[CHAPITRE XIII]

»J'appris par la suite l'histoire de mes amis. Elle se grava profondément dans mon esprit; car elle se composait d'une foule de circonstances fort intéressantes et merveilleuses pour un être aussi inexpérimenté que moi.

»Le vieillard se nommait de Lacey. Il était descendu d'une bonne famille de France, où il avait long-temps vécu dans l'abondance, respecté de ses supérieurs et chéri de ses égaux. Son fils avait été au service de son pays, et Agathe avait eu rang parmi les dames de la plus grande distinction. Peu de mois avant mon arrivée, ils avaient vécu dans une grande et riche cité, dont le nom est Paris, entourés d'amis, et jouissant de tous les agréments que procurent la vertu, le bon goût, ou un esprit cultivé.

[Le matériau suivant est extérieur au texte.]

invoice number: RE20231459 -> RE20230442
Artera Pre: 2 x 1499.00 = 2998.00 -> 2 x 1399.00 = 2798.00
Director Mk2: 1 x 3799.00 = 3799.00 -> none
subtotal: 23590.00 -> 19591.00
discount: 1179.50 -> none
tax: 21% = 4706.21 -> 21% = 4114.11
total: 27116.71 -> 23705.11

»Le père de Safie avait été la cause de leur ruine. C'était un marchand Turc, qui avait habité Paris pendant plusieurs années; mais qui, pour des raisons que je ne pus apprendre, devint suspect au gouvernement. Saisi et jeté en prison le jour même où Safie arriva de Constantinople pour le rejoindre, il fut jugé et condamné à mort. L'injustice de cette sentence était criante; elle indigna tout Paris, dont l'opinion générale fut que la condamnation avait pour motif, moins le crime imputé au Turc, que sa religion et ses richesses.

»Félix avait assisté au jugement; en entendant la décision de la cour, il ne mit aucune borne à son horreur et à son indignation. Il fit, dès ce moment, le vœu solennel de le sauver, et il chercha alors les moyens de réussir dans cette entreprise. Après beaucoup d'efforts infructueux pour pénétrer dans la prison, il découvrit, dans une partie du bâtiment, une fenêtre fortement grillée, qui n'était pas gardée, et qui éclairait le donjon où l'infortuné Mahométan, chargé de chaînes, attendait, dans le désespoir, l'exécution de l'affreuse sentence. Félix visita la grille pendant la nuit, et fit connaître au prisonnier les intentions dont il était animé.

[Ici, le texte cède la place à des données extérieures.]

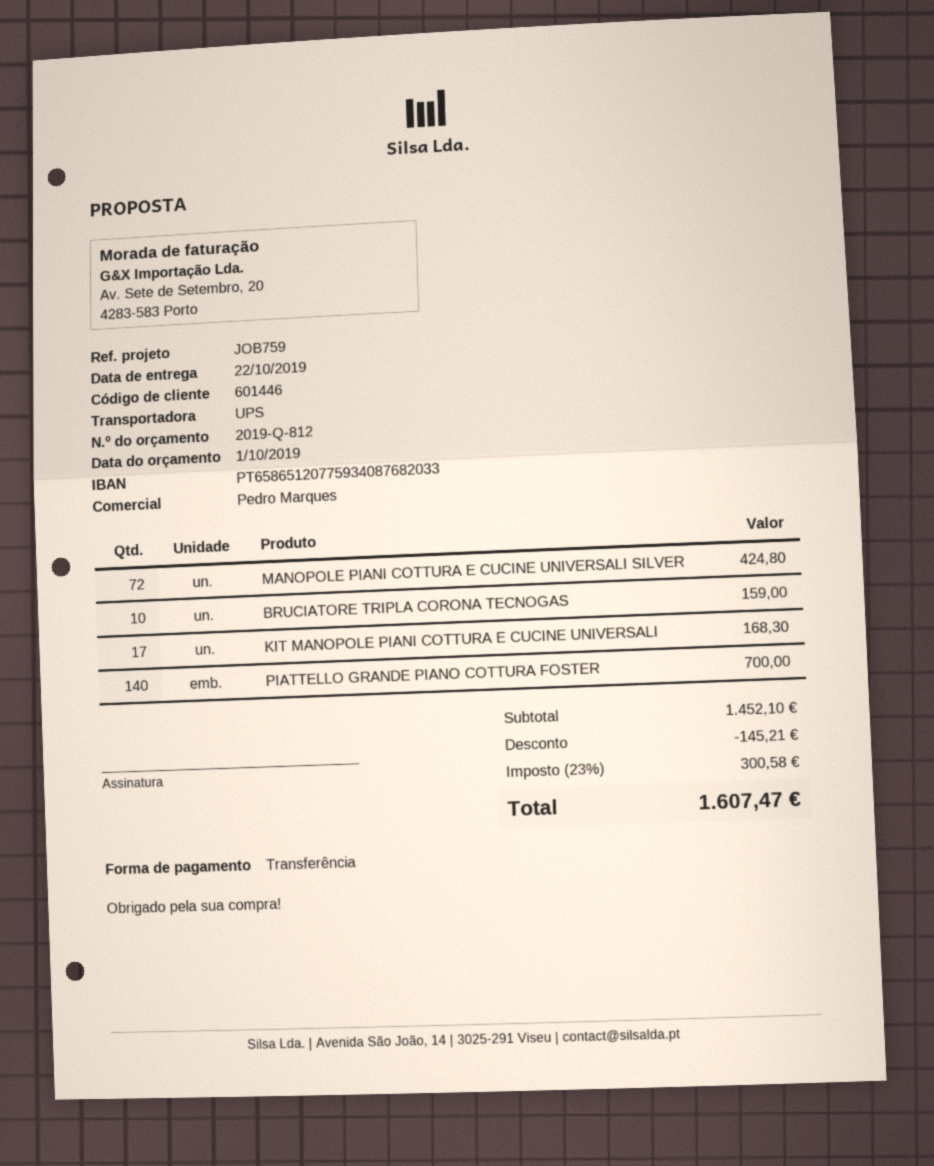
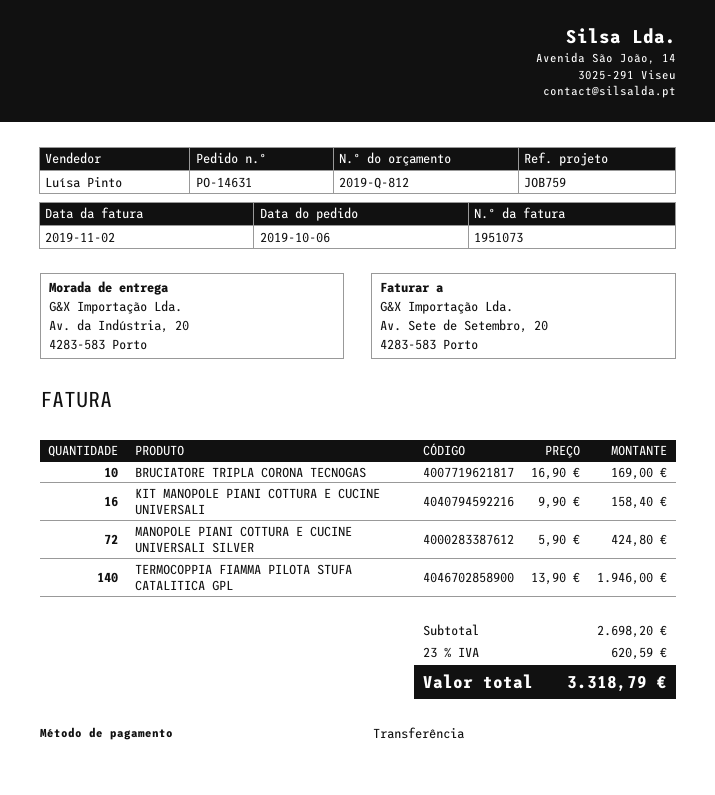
sales rep: Pedro Marques -> Luísa Pinto
BRUCIATORE TRIPLA CORONA TECNOGAS: 10 for 159.00 -> 10 for 169.00
KIT MANOPOLE PIANI COTTURA E CUCINE UNIVERSALI: 17 for 168.30 -> 16 for 158.40
PIATTELLO GRANDE PIANO COTTURA FOSTER: 140 for 700.00 -> none
TERMOCOPPIA FIAMMA PILOTA STUFA CATALITICA GPL: none -> 140 for 1946.00
subtotal: 1452.10 -> 2698.20
discount: 145.21 -> none
tax: 23% = 300.58 -> 23% = 620.59
total: 1607.47 -> 3318.79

»Le Turc, étonné et ravi, tâcha d'exciter le zèle de son libérateur, en lui promettant des récompenses et des richesses. Félix rejeta ses offres avec mépris; cependant, en voyant l'aimable Safie, qui avait la permission de visiter son père, et qui, par ses gestes, exprimait sa vive reconnaissance, le jeune homme s'avoua, que le captif possédait un trésor qui serait le prix le plus beau de ses peines et de ses dangers.

»Le Turc s'aperçut promptement de l'impression que sa fille avait faite sur le cœur de Félix, et tâcha de le mettre encore plus dans ses intérêts, en promettait de la lui donner en mariage, dès qu'il serait parvenu en lieu de sûreté. Félix était trop délicat pour accepter cette offre; cependant il regarda la chance de cet événement, comme l'accomplissement de son bonheur.

»Les jours suivants, tandis que tout se préparait pour l'évasion du marchand, le zèle de Félix fut excité par plusieurs lettres de l'aimable Safie, qui parvint à exprimer ses idées dans le langage de son amant, par le secours d'un vieux domestique de son père, qui comprenait le Français. Elle le remerciait, dans les termes les plus ardents, des services qu'il voulait rendre à son père; et en même temps elle déplorait avec douceur son propre sort.

»J'ai des copies de ces lettres; car je sus, pendant ma résidence dans la cabane, me procurer ce qui était nécessaire pour écrire, et je voyais souvent les lettres entre les mains de Félix et d'Agathe. Avant de nous séparer, je veux vous les donner; elles confirmeront ce que je raconte: pour le moment, comme le soleil est déjà très-bas, je me bornerai à vous en dire la substance.